Though both Ella Fitzgerald and Sarah Vaughan were established stars by the 1940s wasn’t until a decade later that they truly came into their own as vocalists, establishing the respective sounds and styles that would define their iconic status. Under the strict supervision of Norman Granz, who built the Verve label around her, Fitzgerald remained strictly jazz-focused. For Vaughan at Mercury, primarily under the direction of producer Bob Shad, the agenda was broader. As documented in 1986 with the release of three hefty box sets that included all 273 tracks she recorded between 1954 and 1959, Mercury hedged its bets by marketing her as both a pop and jazz artist. So chart hits like “Make Yourself Comfortable” and the mega-selling “Broken-Hearted Melody” sit aside such dazzling jazz tracks as her seminal “They Can’t Take That Away From Me” and scat-lined “How High the Moon” (which preceded Fitzgerald’s landmark Berlin version by five years).
The intent of this slimmer, chicer four-disc set is to isolate the 72 tracks that represent Vaughan’s work with either small jazz combos or jazz orchestras. First up is the 1953 EP Images which, when 12-inch LPs became the norm shortly thereafter, was expanded to the 12-track Swingin’ Easy (a 13th track, “Linger Awhile,” was added to CD reissues). Her “Can’t Take That Away” is the stellar centerpiece, but fine renditions of “Body and Soul,” “All of Me” and particularly “Pennies From Heaven” are near-equally stunning.
Next, Vaughan makes her full-length stereo debut with 1956’s In the Land of Hi-Fi, one of the great studio achievements of her career (with Cannonball Adderley, J.J. Johnson and Kai Winding all adding to its luster). Highlights include that sizzling “How High the Moon,” a killer “Cherokee” and a slippery, sexy “An Occasional Man.” The album’s one flaw is an overly stylized “Over the Rainbow” that offers a hint of the mannered approach that would sometimes mar Vaughan’s later work.
The simply titled Sarah Vaughan, from 1954, finds her in the exemplary company of trumpeter Clifford Brown for nine tracks, while the aptly titled No Count Sarah, from 1959, recalls her big-band days with Earl Hines and Billy Eckstine as she fronts the Count Basie Orchestra, but without Basie, for an additional nine produced by Jack Tracy.

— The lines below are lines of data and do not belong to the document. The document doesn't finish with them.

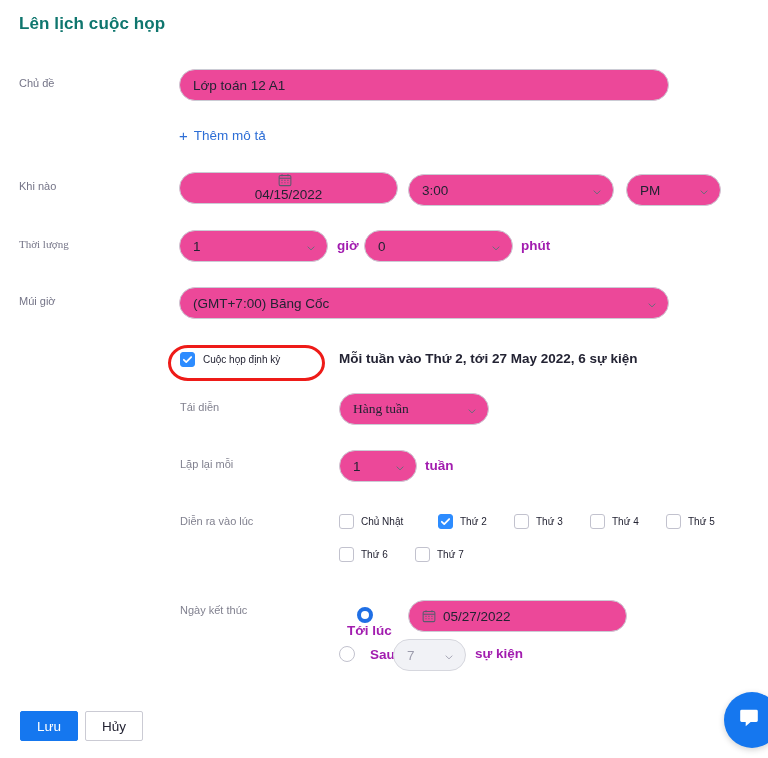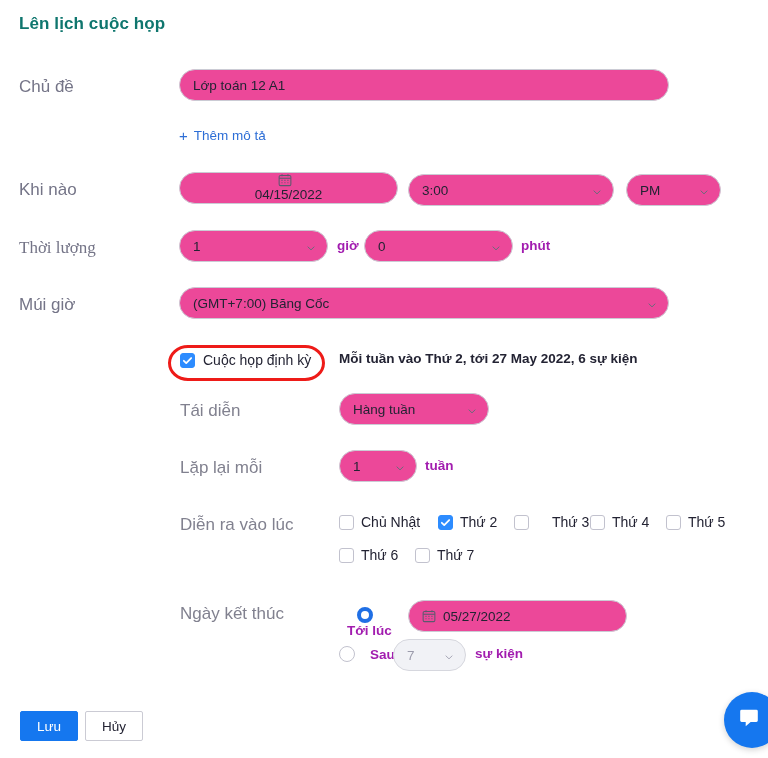--- a/index.html
+++ b/index.html
@@ -21,21 +21,21 @@
     font-size: 17px;
     font-weight: bold;
     color: #0f766e;
     letter-spacing: .1px;
   }
 
   
   .row { position: absolute; display: flex; align-items: center; }
   .lbl {
     color: #747487;
-    font-size: 17px;
+    font-size: 11px;
     line-height: 1.2;
   }
   .lbl.sub { color: #81818f; }
 
   
   .field {
     height: 32px;
     border: 1px solid #cbcbd4;
     border-radius: 16px;
     background: #ec4899;
@@ -83,21 +83,21 @@
   .cbx svg { display: none; }
 
   .rdo {
     width: 16px; height: 16px; border-radius: 50%;
     border: 1.5px solid #c2c2ce; background: #fff;
     display: inline-flex; align-items: center; justify-content: center;
     flex: 0 0 auto; cursor: pointer;
   }
   .rdo.on { border: 4.6px solid #1f6fe5; }
 
-  .chk-label { font-size: 14px; color: #232333; margin-left: 8px; }
+  .chk-label { font-size: 10px; color: #232333; margin-left: 8px; }
   .inline-txt { font-size: 13.5px; color: #a21caf; text-align: center; }
   .inline-txt.bold { font-weight: bold; }
 
   
   .recur-summary {
     position: absolute;
     left: 339px; top: 351px;
     font-size: 13.5px;
     font-weight: bold;
     color: #232333;
@@ -257,21 +257,21 @@
       </svg>
     </span>
     <span class="chk-label">Cuộc họp định kỳ</span>
   </div>
   <div class="annot"></div>
   <div class="recur-summary">Mỗi tuần vào Thứ 2, tới 27 May 2022, 6 sự kiện</div>
 
   <div class="row" style="left:180px; top:401px;">
     <span class="lbl sub">Tái diễn</span>
   </div>
-  <div class="field select" style="position:absolute; left:339px; top:393px; width:150px;">
+  <div class="field select" style="position:absolute; left:339px; top:393px; width:150px;font-family:Liberation Serif, serif;">
     <span>Hàng tuần</span>
     <span class="chev">
       <svg viewBox="0 0 12 12" fill="none" stroke="currentColor" stroke-width="1.2">
           <polyline points="2,4.4 6,8.2 10,4.4"></polyline>
         </svg>
     </span>
   </div>
 
   <div class="row" style="left:180px; top:458px;">
     <span class="lbl sub">Lặp lại mỗi</span>
@@ -299,21 +299,21 @@
     <span class="chk-label">Chủ Nhật</span>
   </div>
   <div class="daycell" style="position:absolute; left:438px; top:514px;">
     <span class="cbx on">
       <svg viewBox="0 0 12 12" fill="none" stroke="currentColor" stroke-width="1.9" stroke-linecap="round" stroke-linejoin="round">
           <polyline points="2,6.3 4.6,8.8 10,3.3"></polyline>
         </svg>
     </span>
     <span class="chk-label">Thứ 2</span>
   </div>
-  <div class="daycell" style="position:absolute; left:514px; top:514px;gap:16px;">
+  <div class="daycell" style="position:absolute; left:514px; top:514px;">
     <span class="cbx">
       
     </span>
     <span class="chk-label">Thứ 3</span>
   </div>
   <div class="daycell" style="position:absolute; left:590px; top:514px;">
     <span class="cbx">
       
     </span>
     <span class="chk-label">Thứ 4</span>

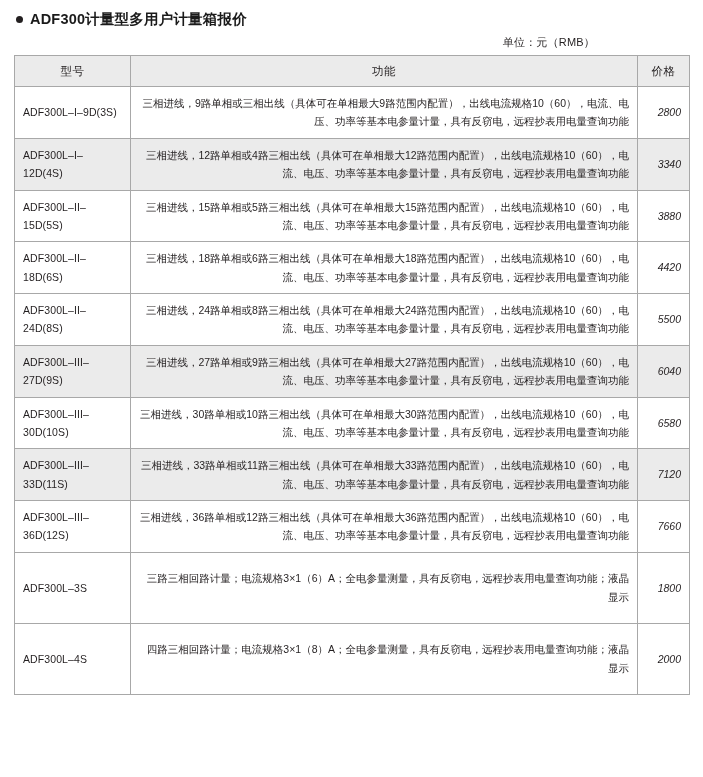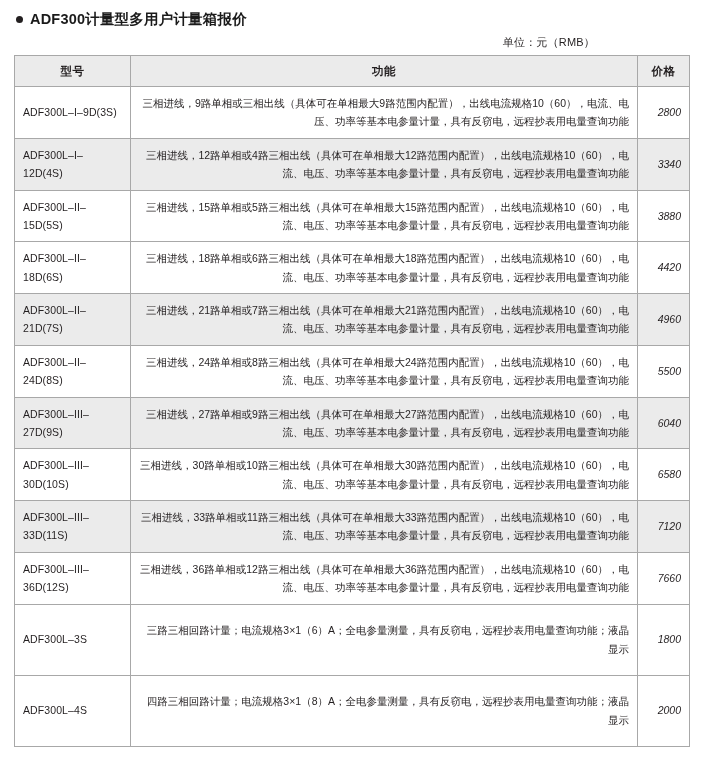--- a/index.html
+++ b/index.html
@@ -51,21 +51,21 @@
     border: 1px solid #a8a8a8;
   }
   table.price-table col.c-model { width: 116px; }
   table.price-table col.c-func { width: 507px; }
   table.price-table col.c-price { width: 52px; }
 
   table.price-table th {
     background: #ebebeb;
     border: 1px solid #a8a8a8;
     font-size: 11.5px;
-    font-weight: bold;
+    font-weight: normal;
     color: #231f20;
     text-align: center;
     height: 30px;
     padding: 0 0;
     letter-spacing: 0.5px;
   }
   table.price-table td {
     border: 1px solid #a8a8a8;
     font-size: 10.5px;
     color: #231f20;
@@ -136,25 +136,20 @@
         <tr class="plain">
           <td class="model">ADF300L–II–15D(5S)</td>
           <td class="func">三相进线，15路单相或5路三相出线（具体可在单相最大15路范围内配置），出线电流规格10（60），电流、电压、功率等基本电参量计量，具有反窃电，远程抄表用电量查询功能</td>
           <td class="price">3880</td>
         </tr>
         <tr class="plain">
           <td class="model">ADF300L–II–18D(6S)</td>
           <td class="func">三相进线，18路单相或6路三相出线（具体可在单相最大18路范围内配置），出线电流规格10（60），电流、电压、功率等基本电参量计量，具有反窃电，远程抄表用电量查询功能</td>
           <td class="price">4420</td>
         </tr>
-        <tr class="shaded">
-          <td class="model">ADF300L–II–21D(7S)</td>
-          <td class="func">三相进线，21路单相或7路三相出线（具体可在单相最大21路范围内配置），出线电流规格10（60），电流、电压、功率等基本电参量计量，具有反窃电，远程抄表用电量查询功能</td>
-          <td class="price">4960</td>
-        </tr>
         <tr class="plain">
           <td class="model">ADF300L–II–24D(8S)</td>
           <td class="func">三相进线，24路单相或8路三相出线（具体可在单相最大24路范围内配置），出线电流规格10（60），电流、电压、功率等基本电参量计量，具有反窃电，远程抄表用电量查询功能</td>
           <td class="price">5500</td>
         </tr>
         <tr class="shaded">
           <td class="model">ADF300L–III–27D(9S)</td>
           <td class="func">三相进线，27路单相或9路三相出线（具体可在单相最大27路范围内配置），出线电流规格10（60），电流、电压、功率等基本电参量计量，具有反窃电，远程抄表用电量查询功能</td>
           <td class="price">6040</td>
         </tr>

The balance of the set comprises two club dates separated by less than seven months. 1958’s Sarah Vaughan and Her Trio at Mr. Kelly’s originally included just nine songs captured at the fabled Chicago nightspot. With the release of those 1986 boxes, another dozen tracks were added, all of which are included here. Also released in ’59, After Hours at the London House returns Vaughan to Chicago for a brief but lovely set, her trio expanded to a quartet to include trumpeter Thad Jones. Both are fine testament to the warmth and playfulness that, back in the day, garnered her the soubriquet Sassy.